Je joue avec un brin d’herbe. Elle s’intéresse à ma bague. Je lui raconte Athènes. Elle connaît un peu la Grèce aussi. On bifurque sur les différentes sortes d’ambres. Elle passe ses doigts sur la pierre puis sur les miens, effleure ma cuisse en repartant. Le geste est naturel, nous sommes dans une intimité dont l’évidence s’impose à nous. Mon ventre gargouille, je mets ça sur le compte de la faim. Riant elle pose sa main dessus et le masse doucement. Dans un réflexe, ma main happe la sienne et la serre fort tout en la laissant poursuivre son chemin vers mes seins dont je sens darder le désir, comme mes yeux fascinés suivent son visage qui s’approche. Nos regards enfin se croisent, enflammés. L’instant d’après je tiens sa tête à deux mains tandis que nos corps tout entiers se mélangent par le petit orifice de chair avide et douce qui pour l’heure se passe de mot. La magie du désir est là, comme une petite rivière d’eau bouillante. Un tracteur qui passe contemple notre ondulation pénétrante.


Sophie me tire jusqu’au haut du talus et nous roulons au bord du champ qu’il abrite. J’ouvre sa chemise aux mille boutons et tire dessus en vain tant elle est longue. Elle a repris le dessus, a déjà dégrafé mon soutien gorge sous mon T-Shirt blanc, ouvert mon pantalon, et à présent dressée sur ses bras tendus me domine de tout son sourire espiègle. Puis c’est elle-même qui dénude sa peau, doucement, sans me quitter des yeux.
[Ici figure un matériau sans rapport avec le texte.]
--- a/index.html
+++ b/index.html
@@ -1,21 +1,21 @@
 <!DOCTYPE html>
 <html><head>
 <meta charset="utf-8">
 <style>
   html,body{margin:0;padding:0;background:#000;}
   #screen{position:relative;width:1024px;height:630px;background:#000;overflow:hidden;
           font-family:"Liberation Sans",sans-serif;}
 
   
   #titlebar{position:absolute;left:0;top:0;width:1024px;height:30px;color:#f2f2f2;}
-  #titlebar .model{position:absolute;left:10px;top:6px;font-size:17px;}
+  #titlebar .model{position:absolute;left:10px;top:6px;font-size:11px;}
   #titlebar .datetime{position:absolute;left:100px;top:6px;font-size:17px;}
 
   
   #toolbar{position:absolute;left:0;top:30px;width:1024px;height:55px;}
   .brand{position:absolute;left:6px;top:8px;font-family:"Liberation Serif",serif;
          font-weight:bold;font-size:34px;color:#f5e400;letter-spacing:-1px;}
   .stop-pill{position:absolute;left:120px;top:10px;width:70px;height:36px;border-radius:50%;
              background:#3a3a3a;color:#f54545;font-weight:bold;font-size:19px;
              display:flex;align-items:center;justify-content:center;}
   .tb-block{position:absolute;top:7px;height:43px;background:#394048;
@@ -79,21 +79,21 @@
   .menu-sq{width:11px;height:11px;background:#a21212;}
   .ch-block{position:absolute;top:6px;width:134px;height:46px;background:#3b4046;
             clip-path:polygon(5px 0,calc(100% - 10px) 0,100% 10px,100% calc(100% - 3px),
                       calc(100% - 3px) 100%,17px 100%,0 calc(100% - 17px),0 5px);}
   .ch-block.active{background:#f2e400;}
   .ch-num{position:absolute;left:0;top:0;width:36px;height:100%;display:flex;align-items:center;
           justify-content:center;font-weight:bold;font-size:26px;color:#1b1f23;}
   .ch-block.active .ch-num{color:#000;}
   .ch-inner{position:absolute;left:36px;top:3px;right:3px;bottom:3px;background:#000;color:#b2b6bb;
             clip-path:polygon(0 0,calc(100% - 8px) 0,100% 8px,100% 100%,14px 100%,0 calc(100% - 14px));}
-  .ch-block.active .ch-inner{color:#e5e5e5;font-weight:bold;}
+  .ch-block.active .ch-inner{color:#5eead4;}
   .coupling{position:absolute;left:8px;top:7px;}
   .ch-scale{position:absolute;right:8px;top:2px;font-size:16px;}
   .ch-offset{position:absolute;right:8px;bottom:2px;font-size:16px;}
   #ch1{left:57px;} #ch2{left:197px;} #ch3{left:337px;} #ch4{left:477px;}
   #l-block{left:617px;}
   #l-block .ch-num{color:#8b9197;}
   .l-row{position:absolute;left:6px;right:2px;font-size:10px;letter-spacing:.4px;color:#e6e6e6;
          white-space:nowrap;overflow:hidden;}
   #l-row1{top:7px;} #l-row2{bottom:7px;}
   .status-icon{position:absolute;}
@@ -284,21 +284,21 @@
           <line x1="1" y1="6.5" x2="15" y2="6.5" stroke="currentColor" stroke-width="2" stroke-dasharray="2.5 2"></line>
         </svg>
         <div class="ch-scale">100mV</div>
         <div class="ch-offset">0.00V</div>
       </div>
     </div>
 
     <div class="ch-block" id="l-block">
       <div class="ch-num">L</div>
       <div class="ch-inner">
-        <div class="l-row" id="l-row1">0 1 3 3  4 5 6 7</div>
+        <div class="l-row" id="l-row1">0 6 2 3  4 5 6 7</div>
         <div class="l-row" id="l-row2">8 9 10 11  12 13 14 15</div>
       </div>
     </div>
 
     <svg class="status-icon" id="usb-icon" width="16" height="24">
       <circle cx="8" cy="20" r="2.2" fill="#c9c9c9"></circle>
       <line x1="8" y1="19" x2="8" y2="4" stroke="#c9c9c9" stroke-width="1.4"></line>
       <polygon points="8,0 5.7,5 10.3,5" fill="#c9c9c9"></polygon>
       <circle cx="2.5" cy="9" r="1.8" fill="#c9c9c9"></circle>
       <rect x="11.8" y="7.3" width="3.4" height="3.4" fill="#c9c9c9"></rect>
Horreur ! On joue !! Horreur ! Je veux jouer !! J’attaque ferme ses seins comme un rongeur affemmé, mes mains qui ont enfin trouvé le fonctionnement de la petite ceinture de service se glissent à présent dans une caresse appuyée sur ses petites fesses fermes qui tiennent en une main tant elle est menue. Mais voilà qu’elle se retire en arrière en se frottant de tout son corps au mien, je perds son visage … et soudain sa bouche se révèle à nouveau, en une langue soyeuse, ses lèvres se régalent des miennes, les écartent , les tirent, les mordent … je m’abandonne, je ne sais plus qui fait quoi, qui est où, de ses lèvres ses dents sa langue, son menton, ses doigts … et je jouis, je fonds, ma tête renversée en arrière se retrouve sous une plante dont les feuilles écrasées dégagent une odeur forte, je suis proche de l’évanouissement … et là brusquement, elle me pénètre de ses doigts unis, ressort, revient aussitôt, encore plus fort, dans un rythme que j’accompagne d’un cri régulier, gigotant, me tournant , tentant d’échapper à sa frénésie comme on dit non pour dire oui … tout safe code est inutile, elle sait, elle sent … je n’en peux plus, je demande grâce, et me voilà soudain à quatre pattes, le buste tendu et le menton enfoncé dans la terre, en position de prière mais les jambes écartés autant que le permet mon jean rabaissé, avec l’impression qu’une fille toute entière veut entrer en moi … je me dilate autant que je peux, je ne suis plus qu’une gorge de feu liquide, une source thermale … je la sens partout, toutes les parois de la grotte s’écartent, elle avance doucement au rythme de ma chair et au son de mes râles, elle se frotte en moi en bougeant à peine, pas à pas, laissant à mon élasticité le temps de jouer, à mon corps le temps de s’ouvrir … de son bras libre elle entoure mes fesses comme pour les réunir, les maintenir ensemble malgré l’espace interne, et ses lèvres me massent , et ses dents me rappellent à la conscience de mon corps extérieur.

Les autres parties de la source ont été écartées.